**Activity**. From the listing below, output only the lines starting at the line that has "html: none ->" and ending at the line that has "text: 20 ->", exactly as they appear, ends included.

**Input records**.
== Segment start ==

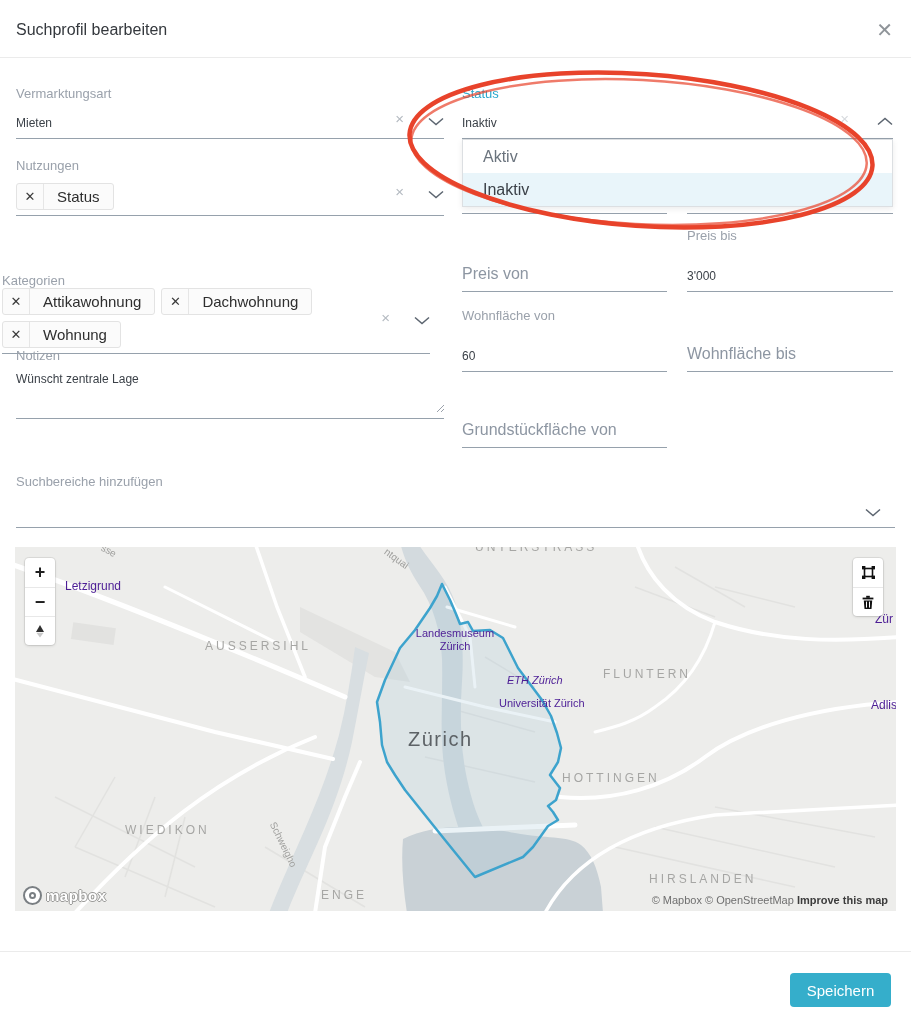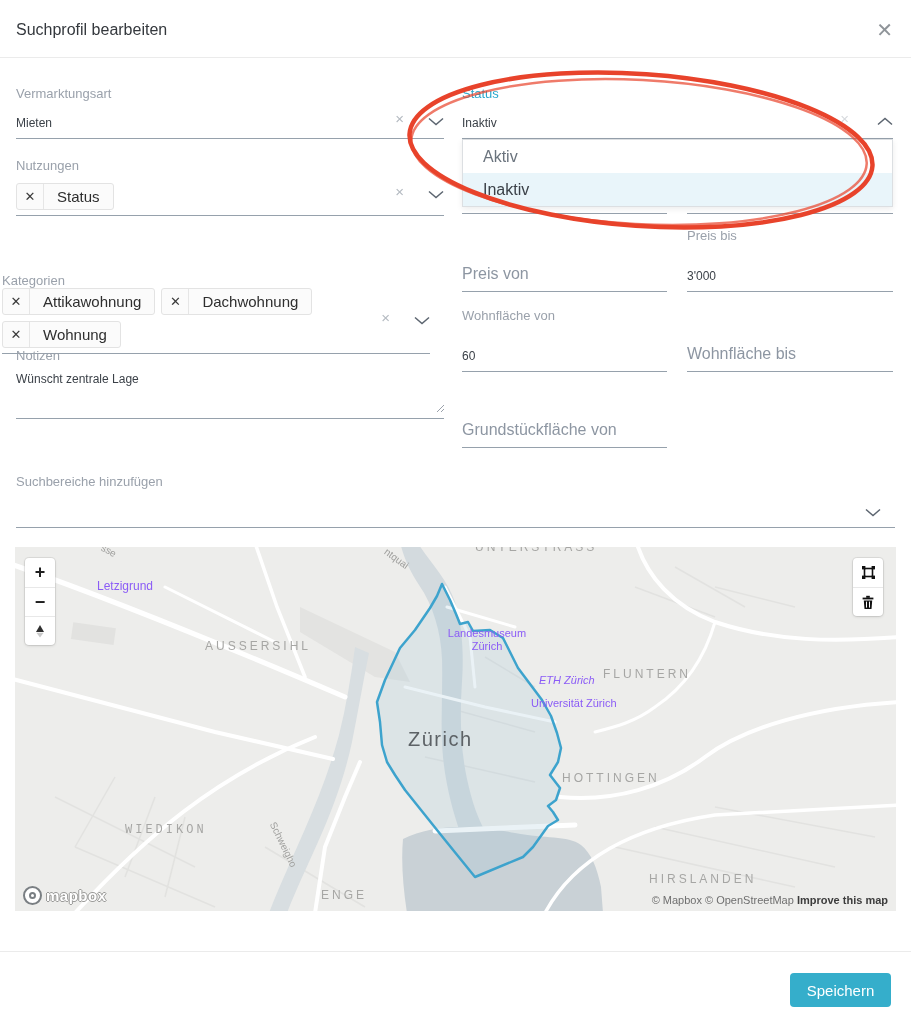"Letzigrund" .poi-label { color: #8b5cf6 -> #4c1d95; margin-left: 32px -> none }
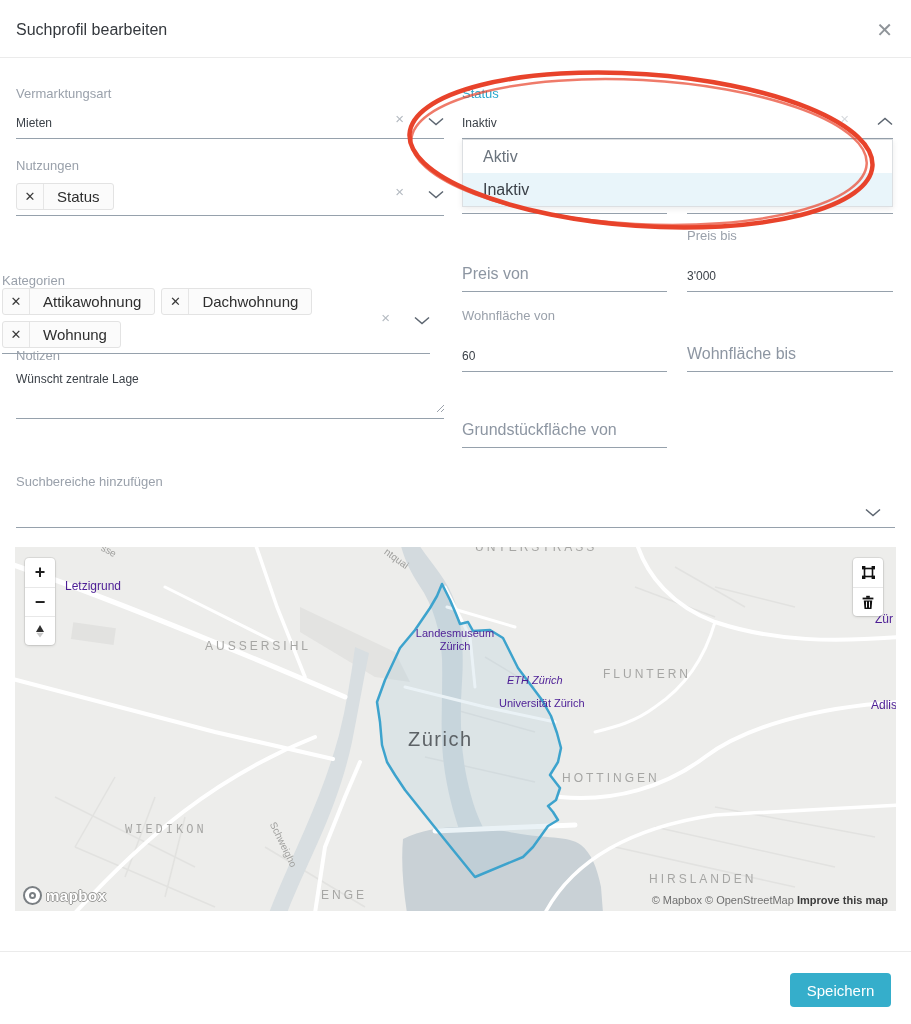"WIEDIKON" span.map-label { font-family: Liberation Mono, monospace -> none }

== Segment end ==
== Segment start ==

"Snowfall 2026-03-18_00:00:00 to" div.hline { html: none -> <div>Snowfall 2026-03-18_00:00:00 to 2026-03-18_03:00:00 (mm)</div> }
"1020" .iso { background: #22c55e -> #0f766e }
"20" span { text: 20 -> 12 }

== Segment end ==

**Exercise output**.
"Snowfall 2026-03-18_00:00:00 to" div.hline { html: none -> <div>Snowfall 2026-03-18_00:00:00 to 2026-03-18_03:00:00 (mm)</div> }
"1020" .iso { background: #22c55e -> #0f766e }
"20" span { text: 20 -> 12 }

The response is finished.